- YOUR OBJECTIVE:
Images don't belong in the copy. Output the rest of the data exactly.

- PROVIDED ENTRIES:
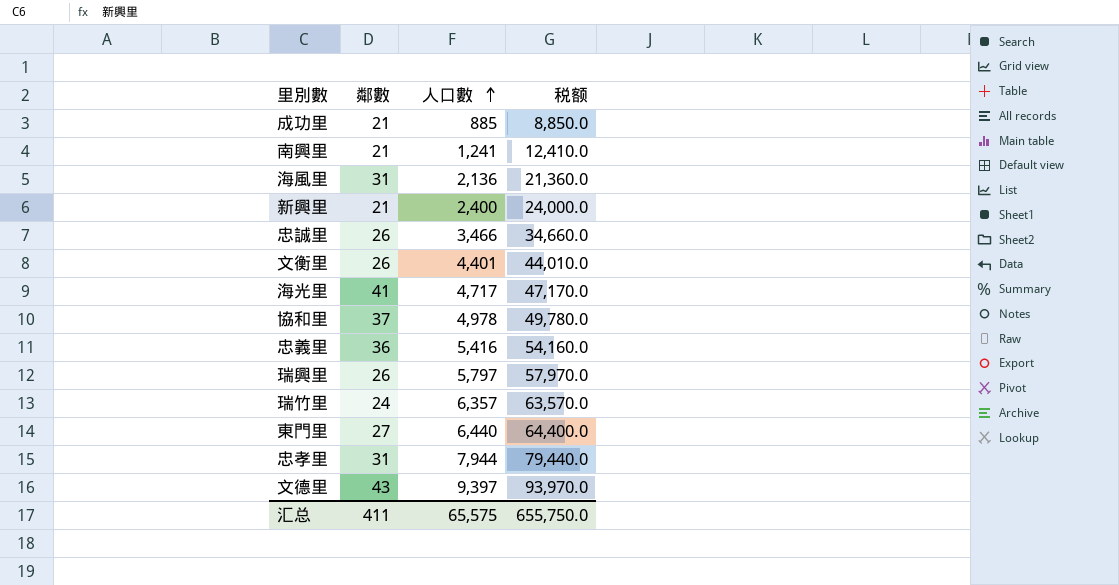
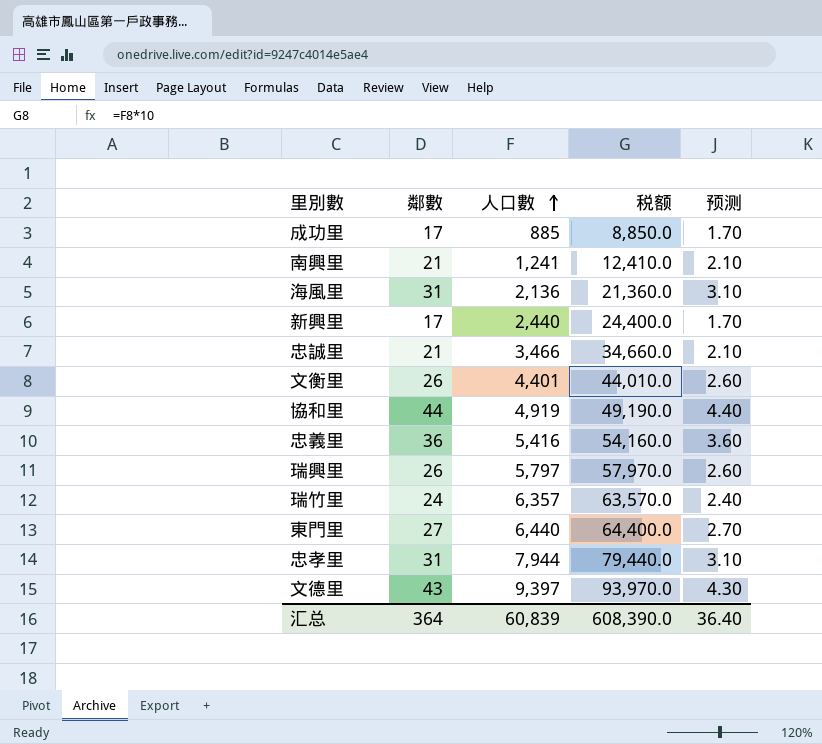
column 预测 | formula: none -> [鄰數] * 0.1
row 海光里: 41 | 4,717 | 47,170.0 -> none
成功里 | 鄰數: 21 -> 17
新興里 | 鄰數: 21 -> 17
新興里 | 人口數: 2,400 -> 2,440
新興里 | 税额: 24,000.0 -> 24,400.0
忠誠里 | 鄰數: 26 -> 21
協和里 | 鄰數: 37 -> 44
協和里 | 人口數: 4,978 -> 4,919
協和里 | 税额: 49,780.0 -> 49,190.0
汇总 | 鄰數: 411 -> 364
汇总 | 人口數: 65,575 -> 60,839
汇总 | 税额: 655,750.0 -> 608,390.0

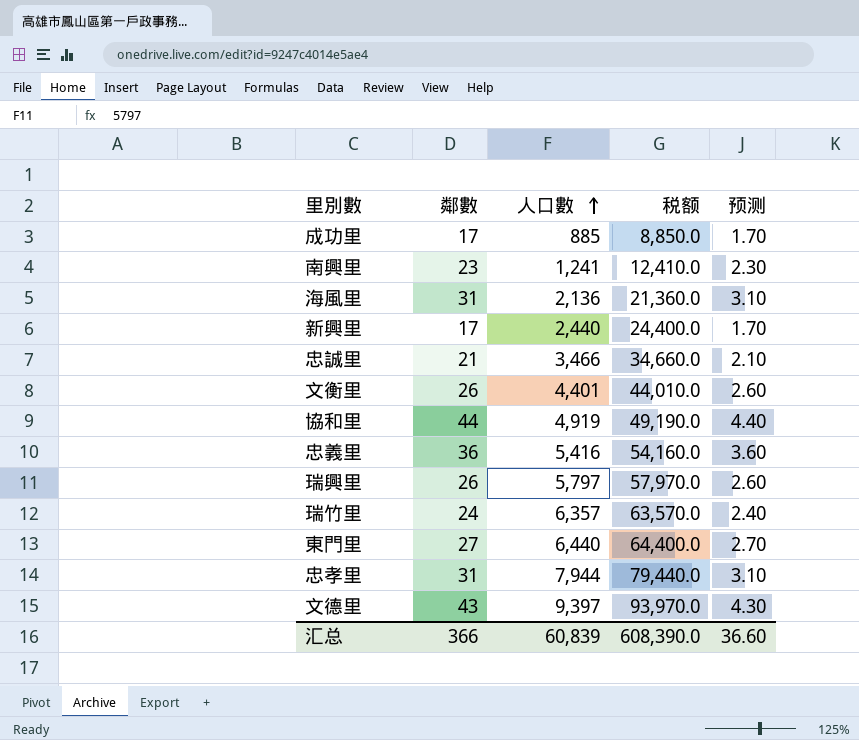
南興里 | 鄰數: 21 -> 23
南興里 | 预测: 2.10 -> 2.30
汇总 | 鄰數: 364 -> 366
汇总 | 预测: 36.40 -> 36.60

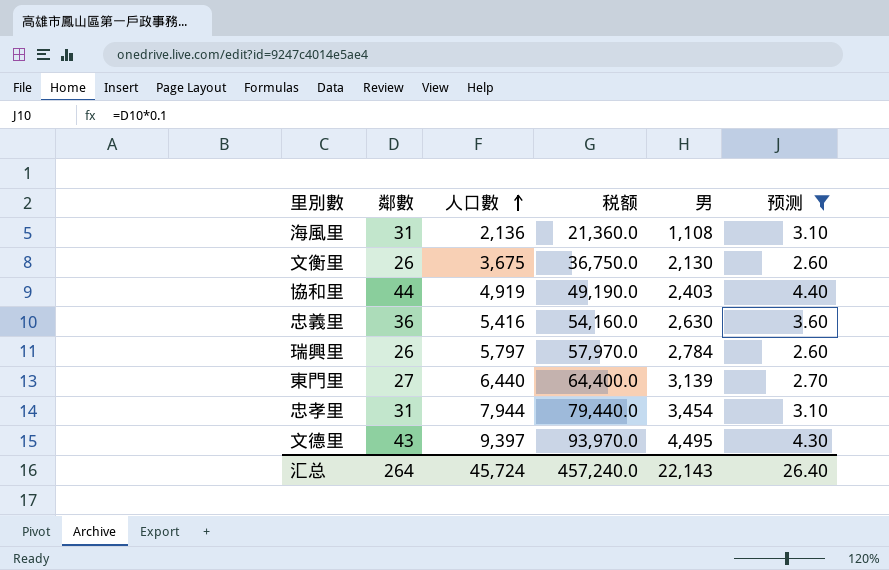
filter: none -> 预测 >= 2.60
column 男 | position: none -> 5
文衡里 | 人口數: 4,401 -> 3,675
文衡里 | 税额: 44,010.0 -> 36,750.0
汇总 | 鄰數: 366 -> 264
汇总 | 人口數: 60,839 -> 45,724
汇总 | 税额: 608,390.0 -> 457,240.0
汇总 | 预测: 36.60 -> 26.40

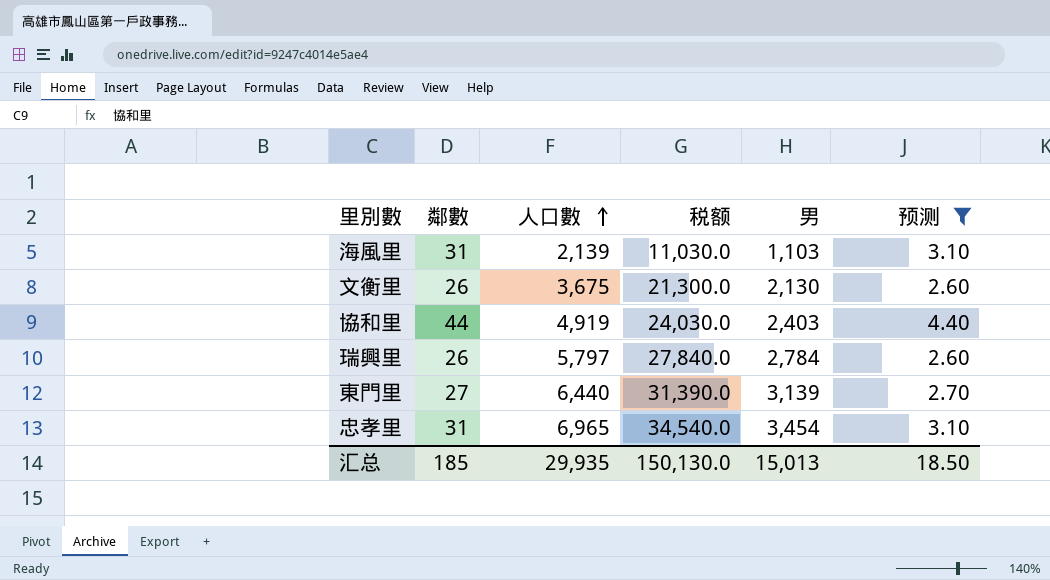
column 税额 | formula: [人口數] * 10 -> [男] * 10
row 忠義里: 36 | 5,416 | 54,160.0 | 2,630 | 3.60 -> none
row 文德里: 43 | 9,397 | 93,970.0 | 4,495 | 4.30 -> none
海風里 | 人口數: 2,136 -> 2,139
海風里 | 男: 1,108 -> 1,103
忠孝里 | 人口數: 7,944 -> 6,965
汇总 | 鄰數: 264 -> 185
汇总 | 人口數: 45,724 -> 29,935
汇总 | 税额: 457,240.0 -> 150,130.0
汇总 | 男: 22,143 -> 15,013
汇总 | 预测: 26.40 -> 18.50

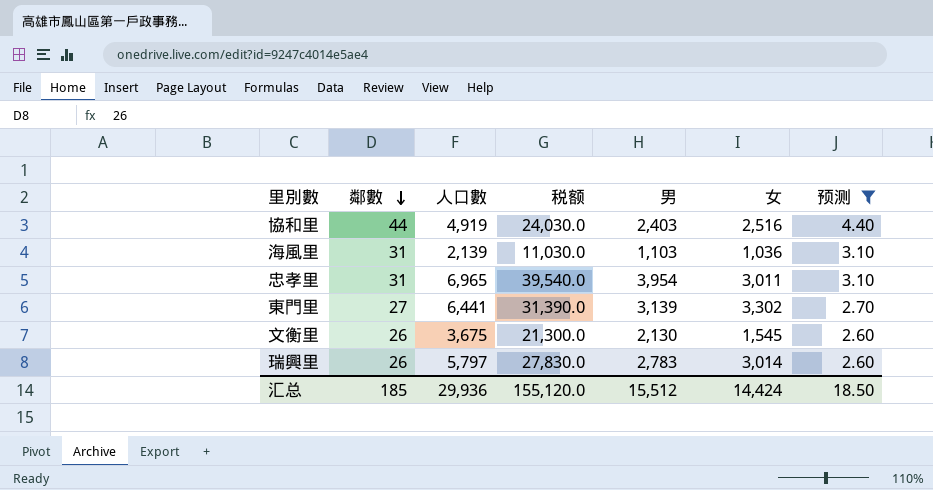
row order: 人口數 ascending -> 鄰數 descending
column 女 | formula: none -> [人口數] - [男]
忠孝里 | 税额: 34,540.0 -> 39,540.0
忠孝里 | 男: 3,454 -> 3,954
東門里 | 人口數: 6,440 -> 6,441
瑞興里 | 税额: 27,840.0 -> 27,830.0
瑞興里 | 男: 2,784 -> 2,783
汇总 | 人口數: 29,935 -> 29,936
汇总 | 税额: 150,130.0 -> 155,120.0
汇总 | 男: 15,013 -> 15,512

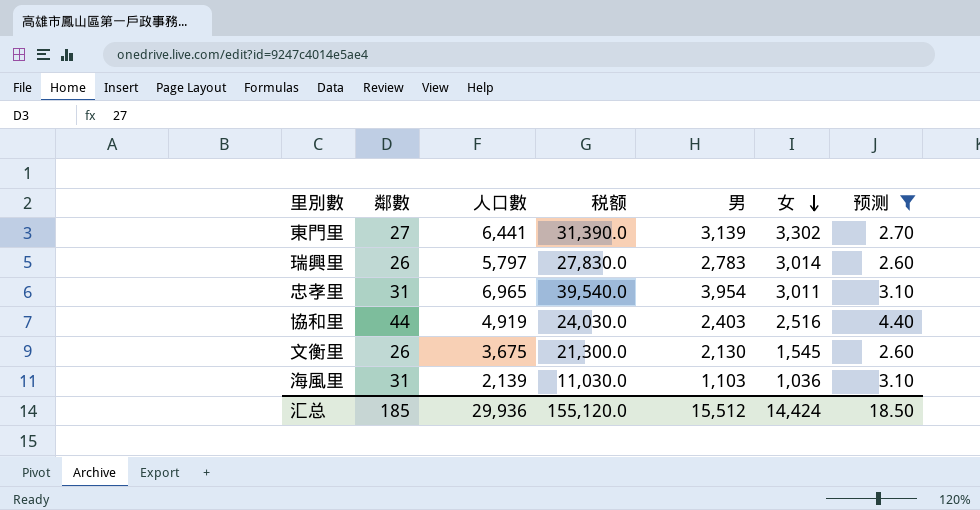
row order: 鄰數 descending -> 女 descending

- RESULT BELOW:
column 预测 | formula: none -> [鄰數] * 0.1
row 海光里: 41 | 4,717 | 47,170.0 -> none
成功里 | 鄰數: 21 -> 17
新興里 | 鄰數: 21 -> 17
新興里 | 人口數: 2,400 -> 2,440
新興里 | 税额: 24,000.0 -> 24,400.0
忠誠里 | 鄰數: 26 -> 21
協和里 | 鄰數: 37 -> 44
協和里 | 人口數: 4,978 -> 4,919
協和里 | 税额: 49,780.0 -> 49,190.0
汇总 | 鄰數: 411 -> 364
汇总 | 人口數: 65,575 -> 60,839
汇总 | 税额: 655,750.0 -> 608,390.0

南興里 | 鄰數: 21 -> 23
南興里 | 预测: 2.10 -> 2.30
汇总 | 鄰數: 364 -> 366
汇总 | 预测: 36.40 -> 36.60

filter: none -> 预测 >= 2.60
column 男 | position: none -> 5
文衡里 | 人口數: 4,401 -> 3,675
文衡里 | 税额: 44,010.0 -> 36,750.0
汇总 | 鄰數: 366 -> 264
汇总 | 人口數: 60,839 -> 45,724
汇总 | 税额: 608,390.0 -> 457,240.0
汇总 | 预测: 36.60 -> 26.40

column 税额 | formula: [人口數] * 10 -> [男] * 10
row 忠義里: 36 | 5,416 | 54,160.0 | 2,630 | 3.60 -> none
row 文德里: 43 | 9,397 | 93,970.0 | 4,495 | 4.30 -> none
海風里 | 人口數: 2,136 -> 2,139
海風里 | 男: 1,108 -> 1,103
忠孝里 | 人口數: 7,944 -> 6,965
汇总 | 鄰數: 264 -> 185
汇总 | 人口數: 45,724 -> 29,935
汇总 | 税额: 457,240.0 -> 150,130.0
汇总 | 男: 22,143 -> 15,013
汇总 | 预测: 26.40 -> 18.50

row order: 人口數 ascending -> 鄰數 descending
column 女 | formula: none -> [人口數] - [男]
忠孝里 | 税额: 34,540.0 -> 39,540.0
忠孝里 | 男: 3,454 -> 3,954
東門里 | 人口數: 6,440 -> 6,441
瑞興里 | 税额: 27,840.0 -> 27,830.0
瑞興里 | 男: 2,784 -> 2,783
汇总 | 人口數: 29,935 -> 29,936
汇总 | 税额: 150,130.0 -> 155,120.0
汇总 | 男: 15,013 -> 15,512

row order: 鄰數 descending -> 女 descending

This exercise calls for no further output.